==== Data shown ====

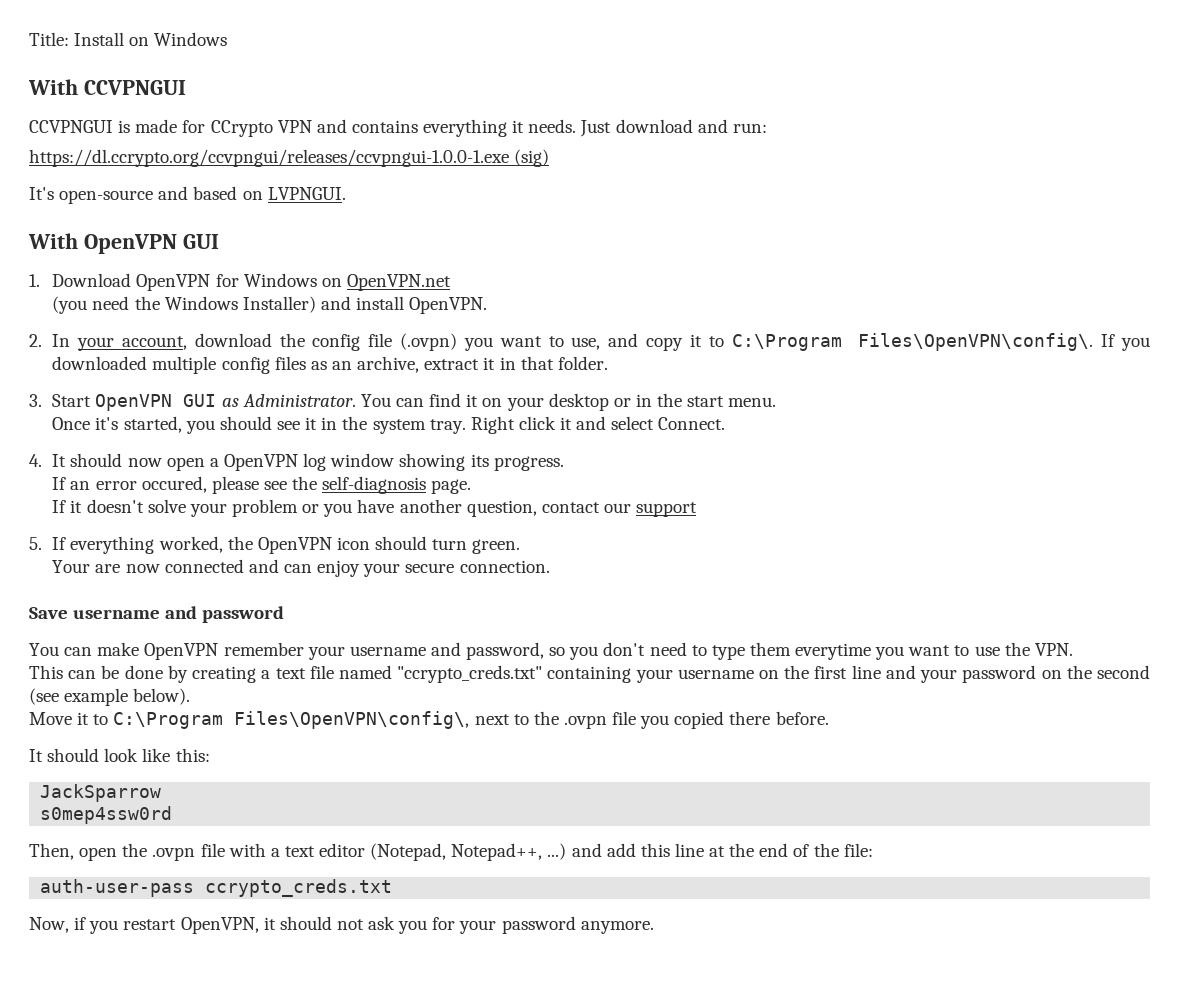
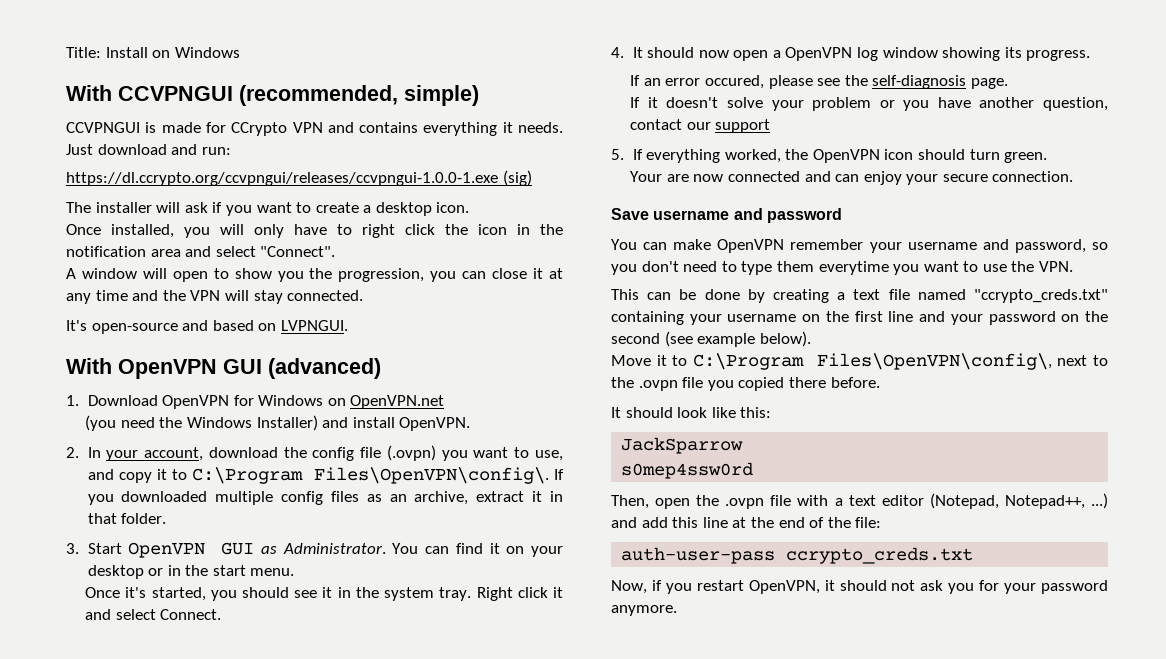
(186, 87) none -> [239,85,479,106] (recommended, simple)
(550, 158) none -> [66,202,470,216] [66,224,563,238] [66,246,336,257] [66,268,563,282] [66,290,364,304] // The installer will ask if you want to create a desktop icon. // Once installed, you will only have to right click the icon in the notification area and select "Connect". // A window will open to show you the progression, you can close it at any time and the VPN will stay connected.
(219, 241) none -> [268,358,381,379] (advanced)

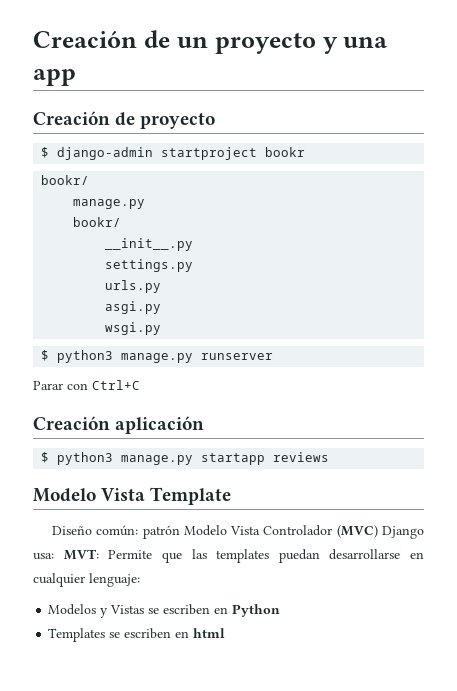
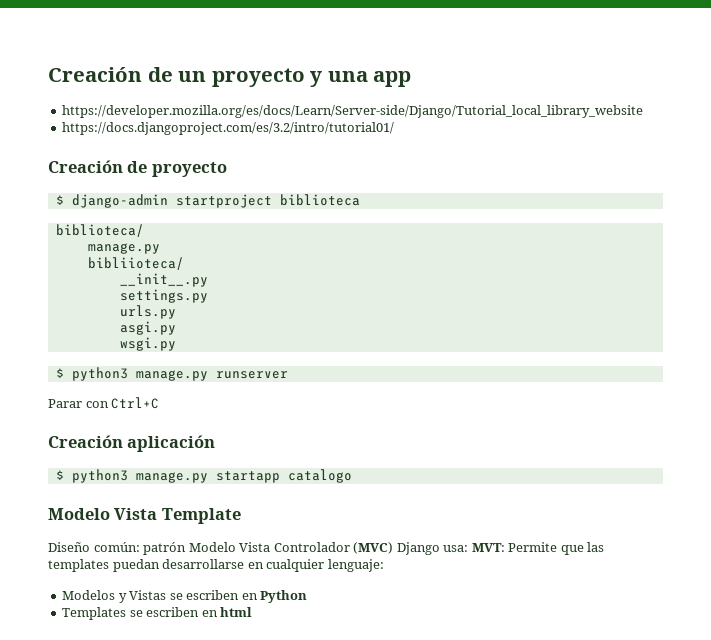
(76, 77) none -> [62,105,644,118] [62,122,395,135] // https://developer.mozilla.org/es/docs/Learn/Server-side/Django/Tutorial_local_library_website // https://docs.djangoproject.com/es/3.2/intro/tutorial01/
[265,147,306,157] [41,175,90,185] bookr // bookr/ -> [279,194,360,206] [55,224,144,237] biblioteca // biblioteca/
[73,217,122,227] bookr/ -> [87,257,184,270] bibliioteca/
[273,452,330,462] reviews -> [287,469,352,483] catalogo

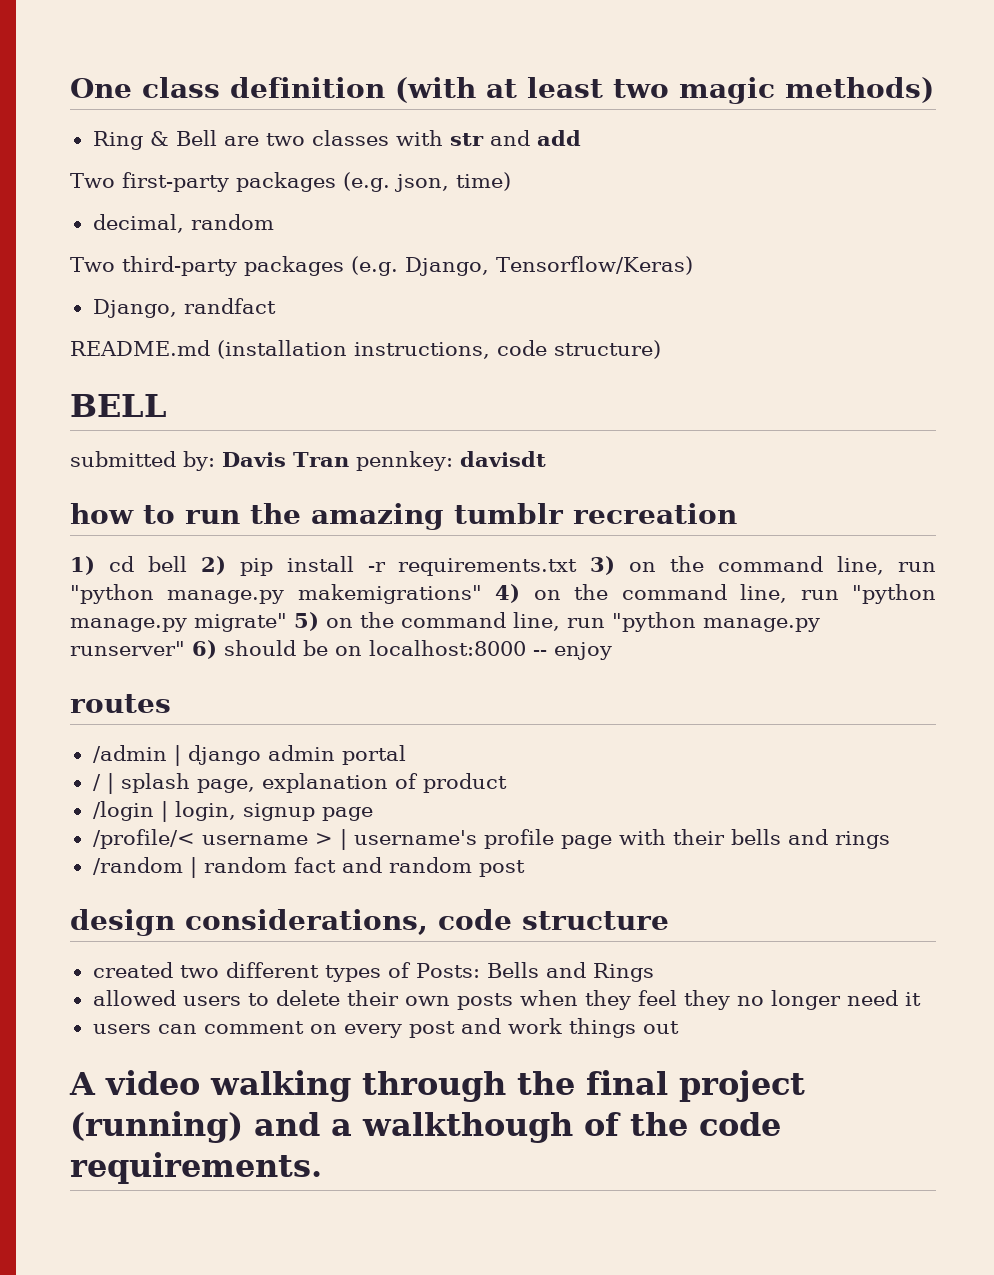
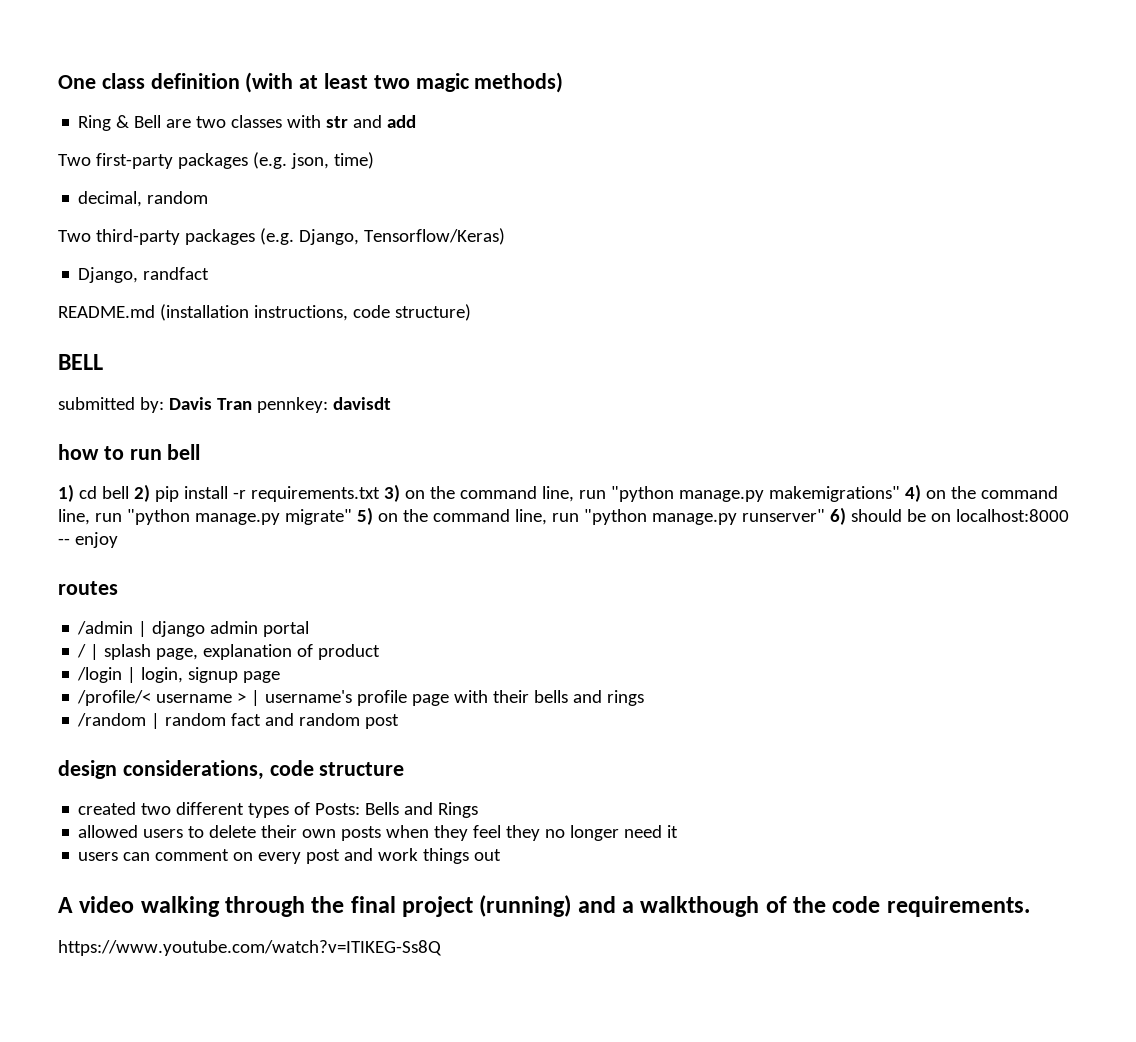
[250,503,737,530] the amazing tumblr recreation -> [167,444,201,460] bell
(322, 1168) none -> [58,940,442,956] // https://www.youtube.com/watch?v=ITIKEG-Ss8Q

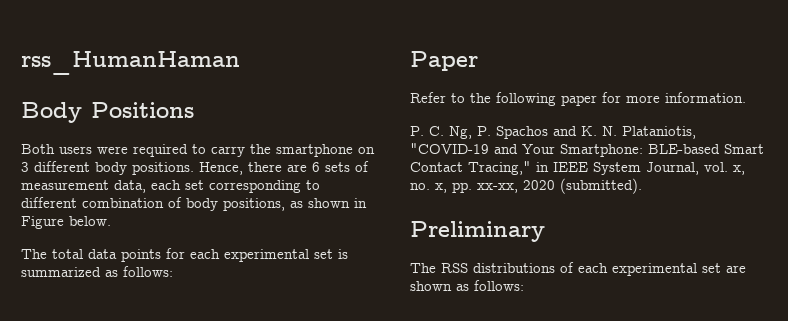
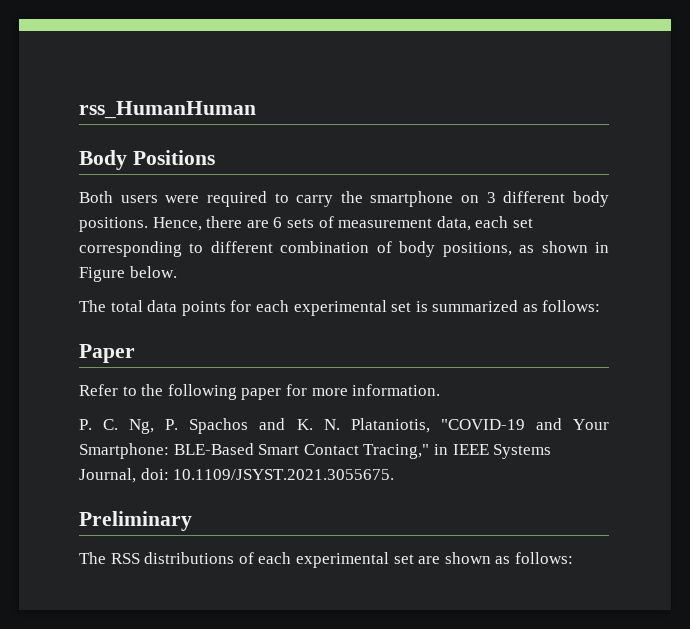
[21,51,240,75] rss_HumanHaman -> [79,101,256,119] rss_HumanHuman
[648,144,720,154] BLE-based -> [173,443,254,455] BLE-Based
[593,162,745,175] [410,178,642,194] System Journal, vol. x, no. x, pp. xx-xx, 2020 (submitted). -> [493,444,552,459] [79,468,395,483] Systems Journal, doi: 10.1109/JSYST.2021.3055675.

====

§ Exercise brief
Filter the data down to the lines that contain the string "bookr", and copy them.

§ Exercise solution
[265,147,306,157] [41,175,90,185] bookr // bookr/ -> [279,194,360,206] [55,224,144,237] biblioteca // biblioteca/
[73,217,122,227] bookr/ -> [87,257,184,270] bibliioteca/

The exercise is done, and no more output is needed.